#### [WORK ITEM]
Below is a set of records; reproduce them exactly without their pictures.

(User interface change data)

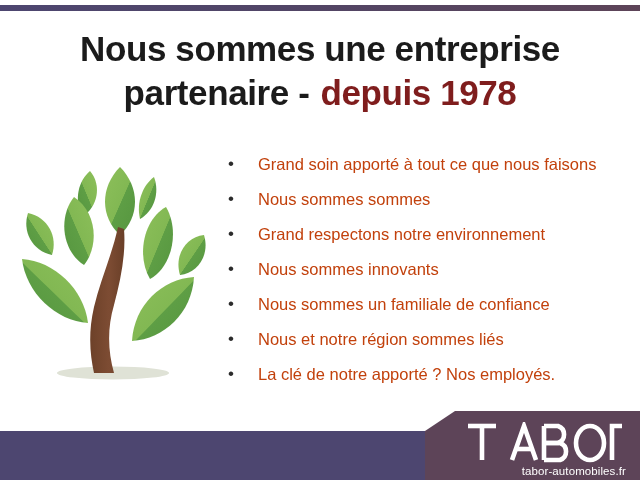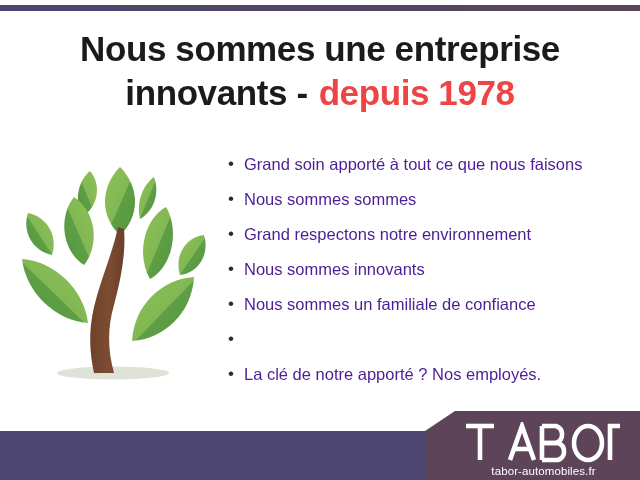--- a/index.html
+++ b/index.html
@@ -160,7 +160,7 @@
 
   <div id="heading">
     <span class="line">Nous sommes une entreprise</span>
-    <span class="line"><span>innovants -</span><span class="spacer"></span><span class="accent">depuis 1978</span></span>
+    <span class="line"><span>partenaire -</span><span class="spacer"></span><span class="accent">depuis 1978</span></span>
   </div>
 
   <div id="tree">

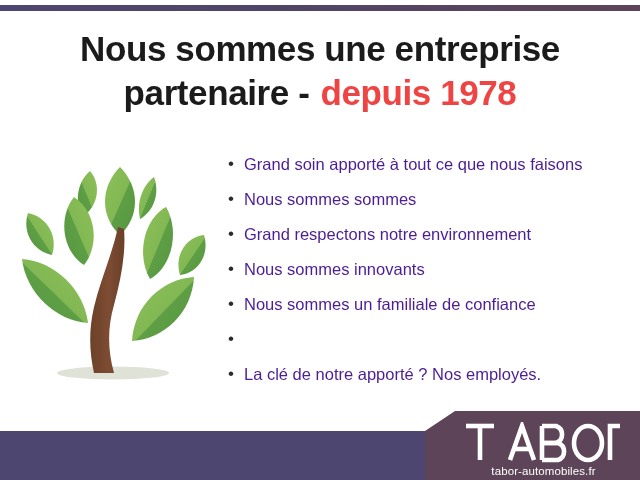--- a/index.html
+++ b/index.html
@@ -53,7 +53,7 @@
     white-space: nowrap;
   }
   #heading .accent {
-    color: #ef4444;
+    color: #7f1d1d;
   }
   #heading .spacer {
     display: inline-block;

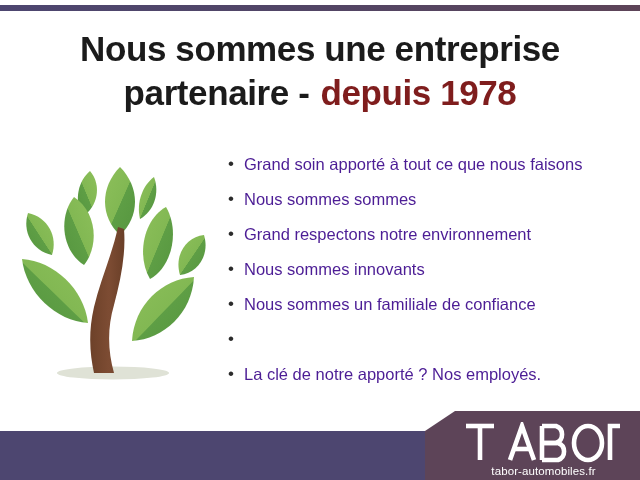--- a/index.html
+++ b/index.html
@@ -81,10 +81,11 @@
     text-align: left;
   }
   .bullet-text {
-    color: #4c1d95;
+    color: #c2410c;
     font-size: 16.5px;
     line-height: 24px;
     white-space: nowrap;
+    margin-left: 14px;
   }
 
   

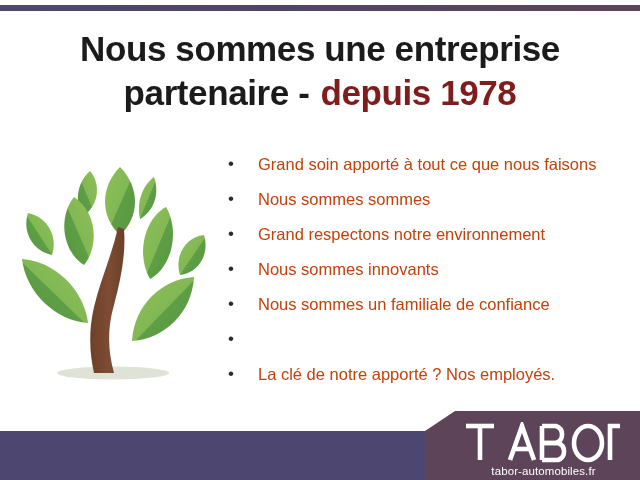--- a/index.html
+++ b/index.html
@@ -237,6 +237,7 @@
     </div>
     <div class="bullet-row">
       <span class="bullet-dot">•</span>
+      <span class="bullet-text">Nous et notre région sommes liés</span>
     </div>
     <div class="bullet-row">
       <span class="bullet-dot">•</span>

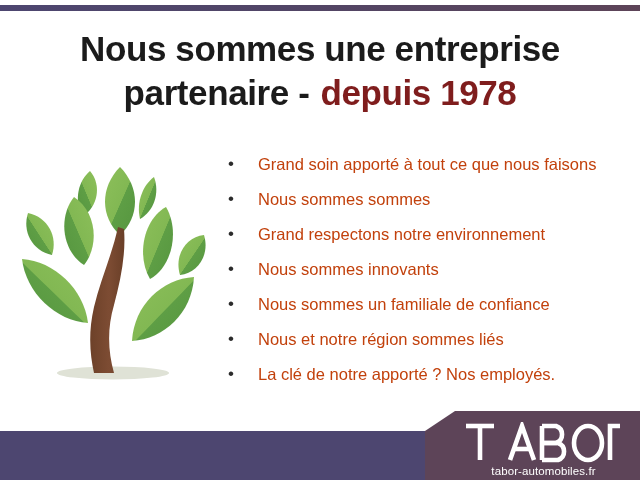--- a/index.html
+++ b/index.html
@@ -137,7 +137,7 @@
     right: 14px;
     bottom: 8px;
     width: 165px;
-    text-align: center;
+    text-align: right;
   }
   #logo-mark {
     display: block;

#### [OUTPUT BELOW]
--- a/index.html
+++ b/index.html
@@ -160,7 +160,7 @@
 
   <div id="heading">
     <span class="line">Nous sommes une entreprise</span>
-    <span class="line"><span>innovants -</span><span class="spacer"></span><span class="accent">depuis 1978</span></span>
+    <span class="line"><span>partenaire -</span><span class="spacer"></span><span class="accent">depuis 1978</span></span>
   </div>
 
   <div id="tree">

--- a/index.html
+++ b/index.html
@@ -53,7 +53,7 @@
     white-space: nowrap;
   }
   #heading .accent {
-    color: #ef4444;
+    color: #7f1d1d;
   }
   #heading .spacer {
     display: inline-block;

--- a/index.html
+++ b/index.html
@@ -81,10 +81,11 @@
     text-align: left;
   }
   .bullet-text {
-    color: #4c1d95;
+    color: #c2410c;
     font-size: 16.5px;
     line-height: 24px;
     white-space: nowrap;
+    margin-left: 14px;
   }
 
   

--- a/index.html
+++ b/index.html
@@ -237,6 +237,7 @@
     </div>
     <div class="bullet-row">
       <span class="bullet-dot">•</span>
+      <span class="bullet-text">Nous et notre région sommes liés</span>
     </div>
     <div class="bullet-row">
       <span class="bullet-dot">•</span>

--- a/index.html
+++ b/index.html
@@ -137,7 +137,7 @@
     right: 14px;
     bottom: 8px;
     width: 165px;
-    text-align: center;
+    text-align: right;
   }
   #logo-mark {
     display: block;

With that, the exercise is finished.